Your objective ->
Whatever lies between the line that holds "html: none ->" and the final line of the records below, both included, should be repeated exactly; leave out the pictures and add nothing.
····················
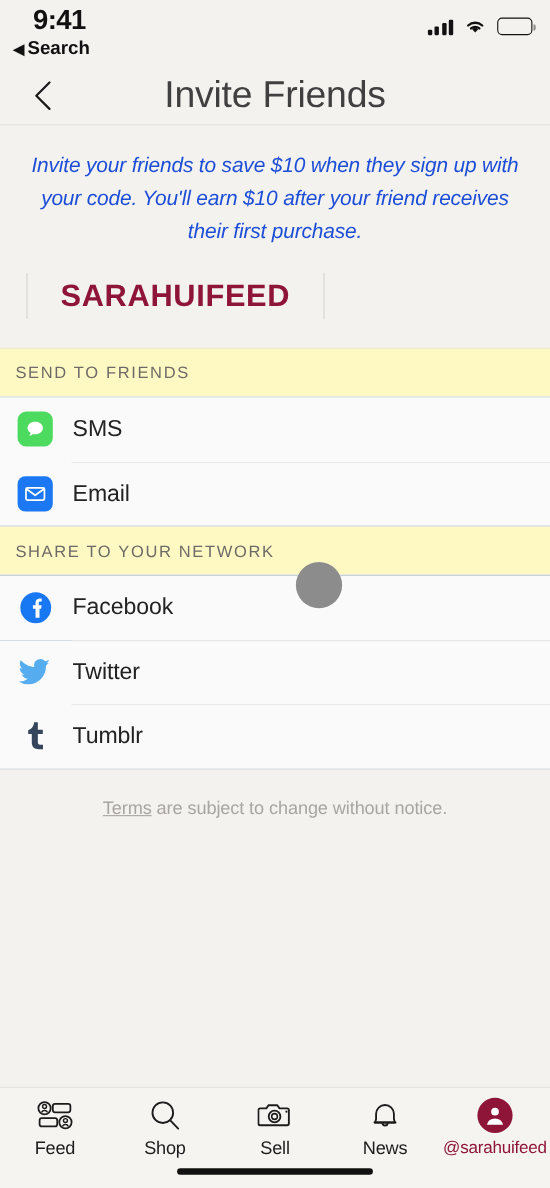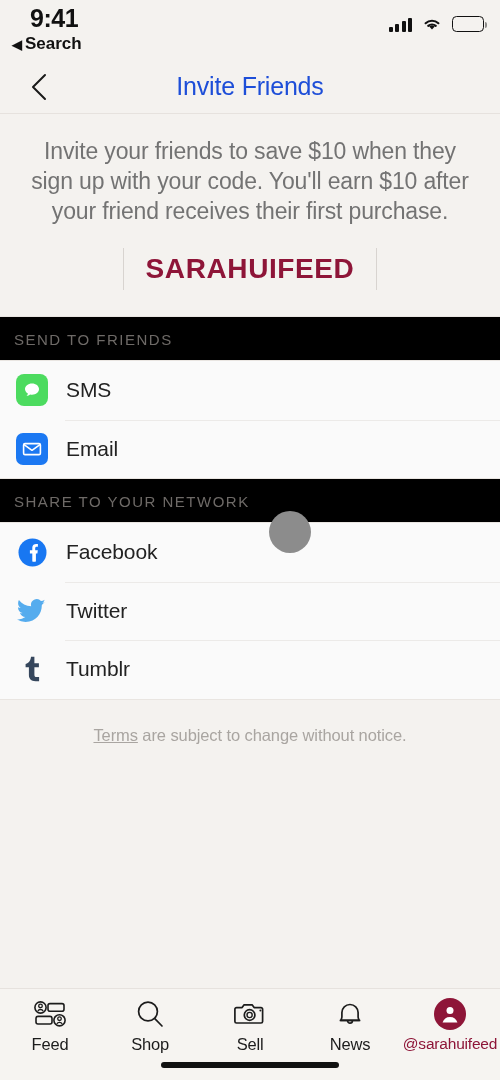"Invite Friends" .nav-title { color: #1d4ed8 -> #404040; font-size: 25px -> 34px }
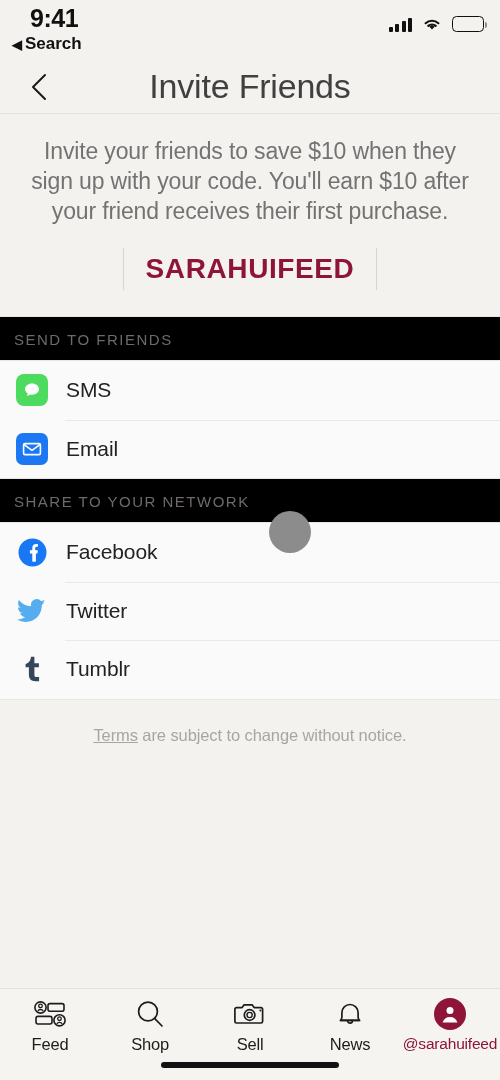"Invite your friends to save" .promo-text { color: #737373 -> #1d4ed8; font-size: 23px -> 19px; font-style: none -> italic }
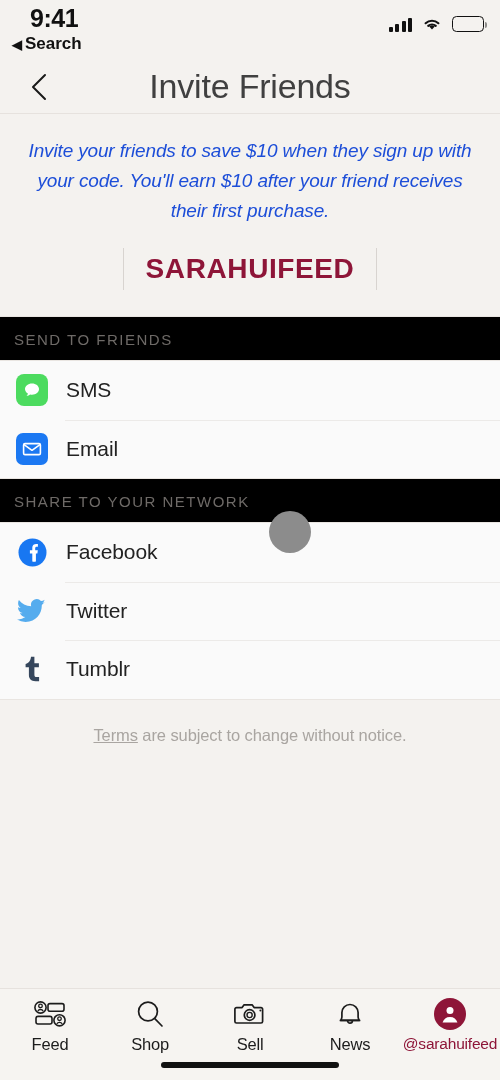"SARAHUIFEED" .code-wrap { gap: none -> 8px; justify-content: center -> flex-start }
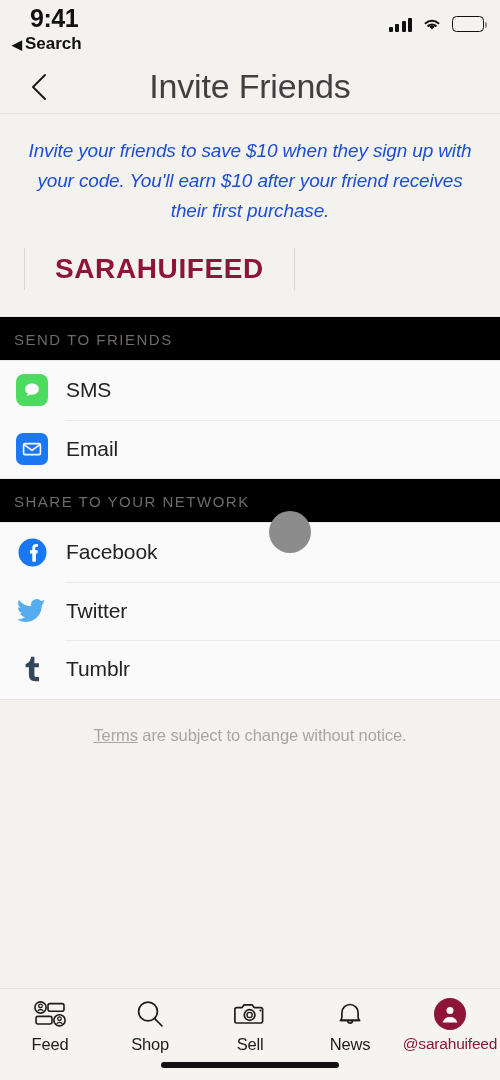"SEND TO FRIENDS" .sec-head { background: #000000 -> #fef9c3 }
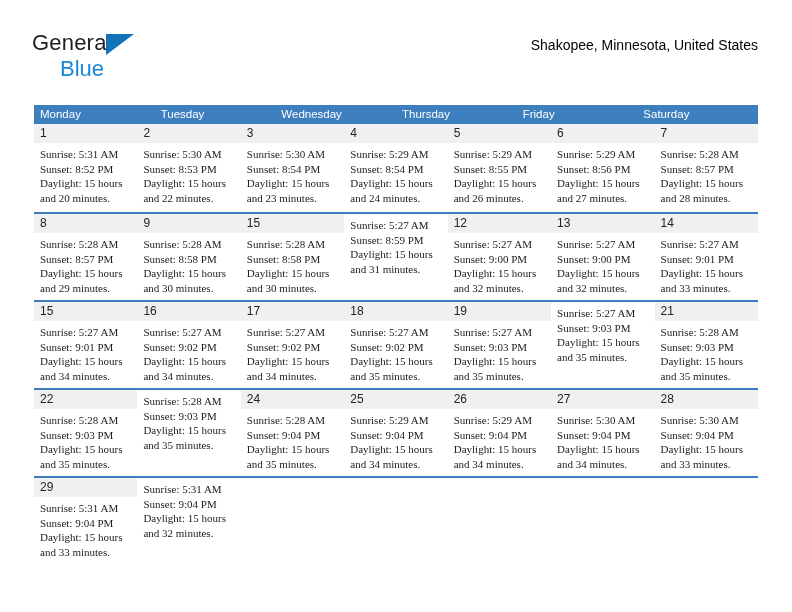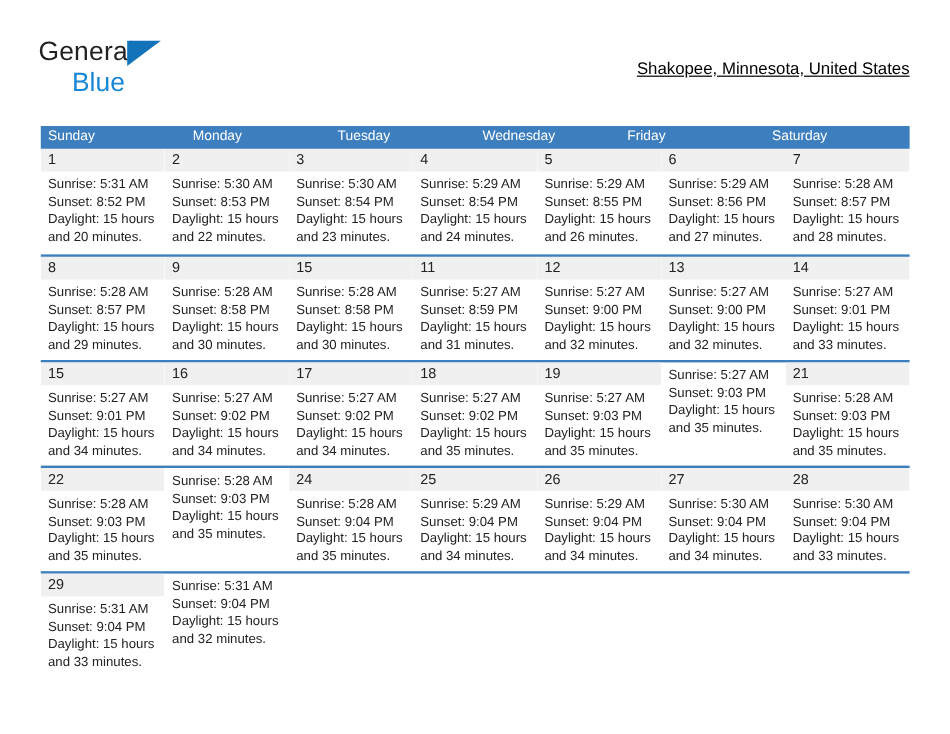"Shakopee, Minnesota, United States" .cal-subtitle { margin-top: 20px -> 8px; text-decoration: underline -> none }
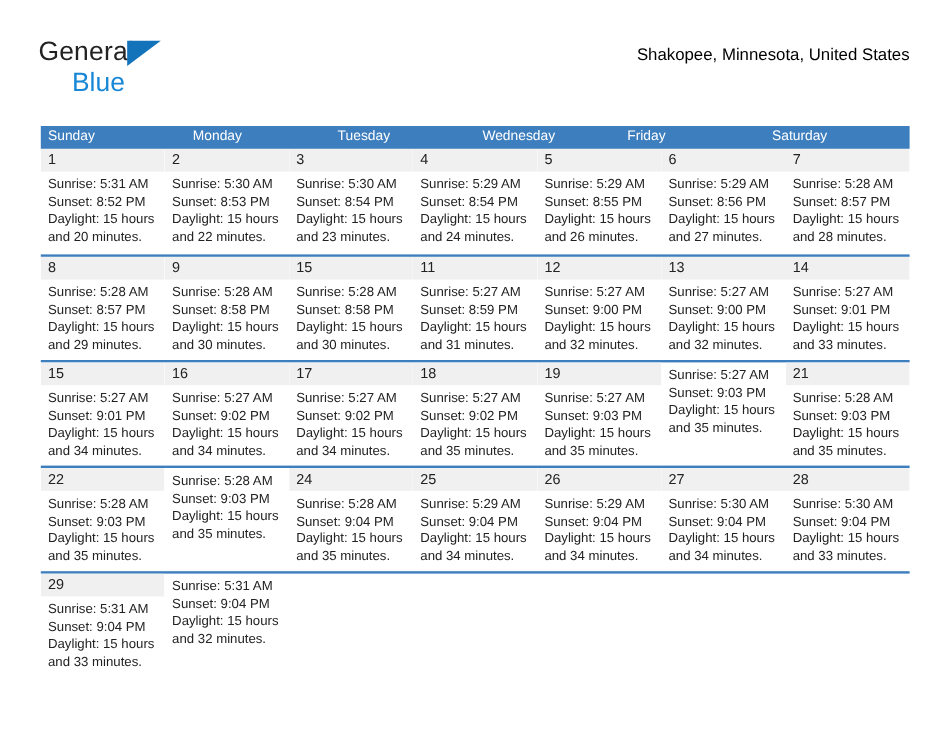"Sunday" div.weekday { html: <div>Sunday</div> -> none }
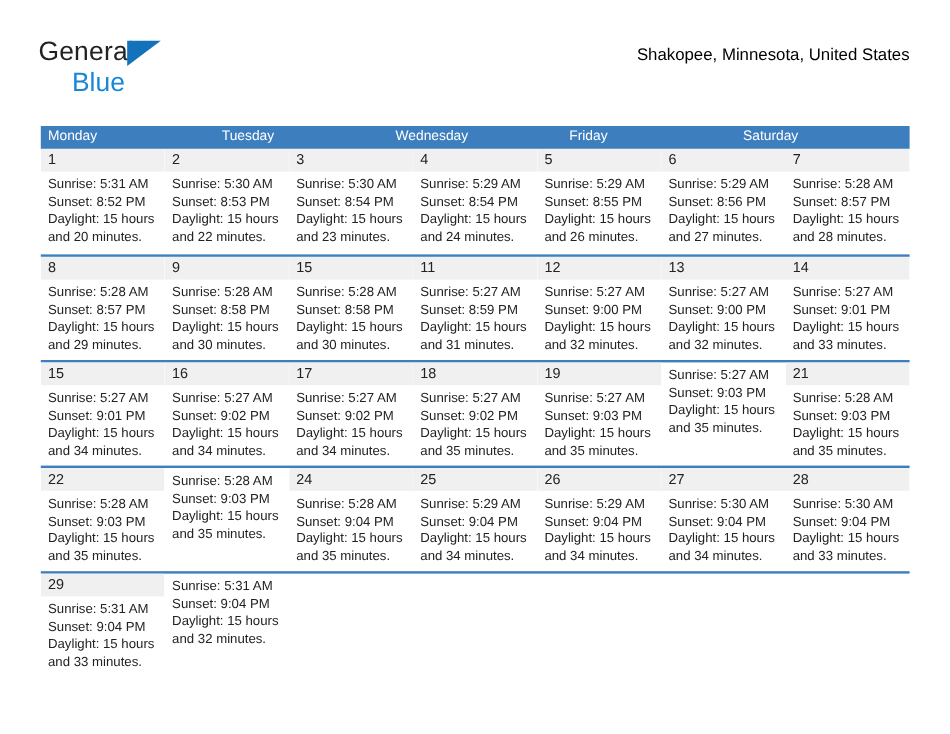"Thursday" div.weekday { html: none -> <div>Thursday</div> }
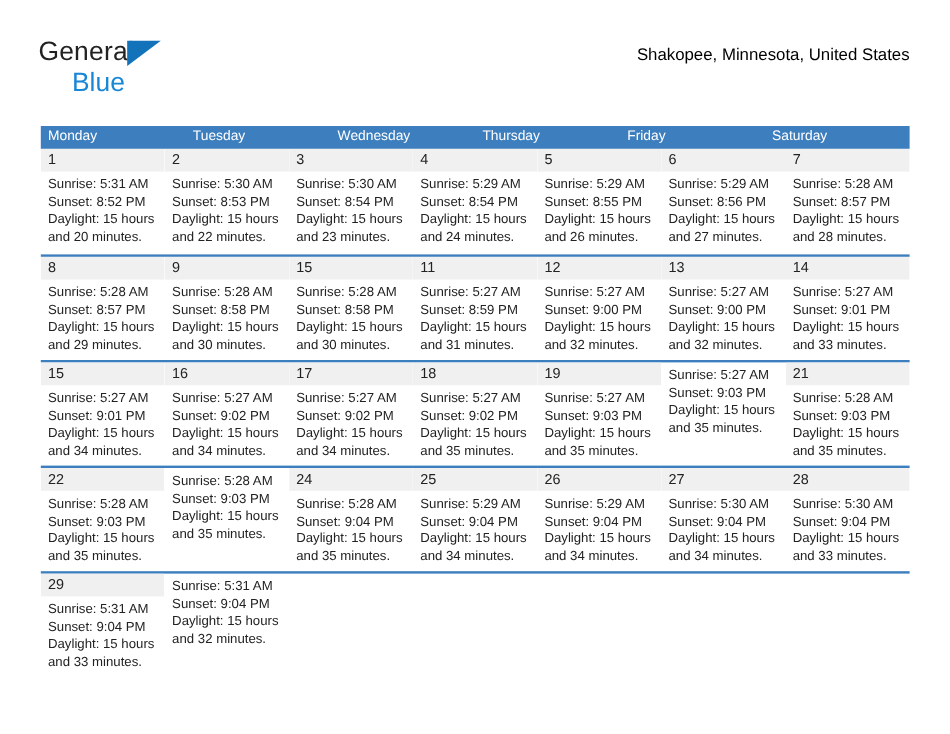"Sunrise: 5:31 AM" .day-info { font-family: none -> Liberation Serif, serif }
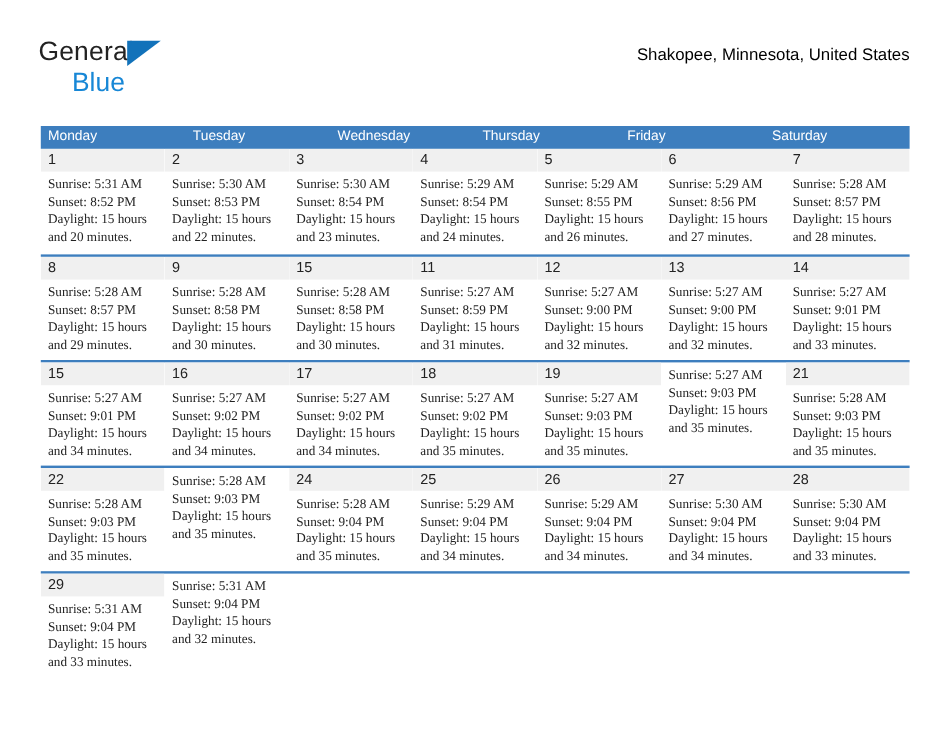"11" div.day-num-band { html: <div> <div>11</div> </div> -> none }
····················
Answer section ->
"Thursday" div.weekday { html: none -> <div>Thursday</div> }
"Sunrise: 5:31 AM" .day-info { font-family: none -> Liberation Serif, serif }
"11" div.day-num-band { html: <div> <div>11</div> </div> -> none }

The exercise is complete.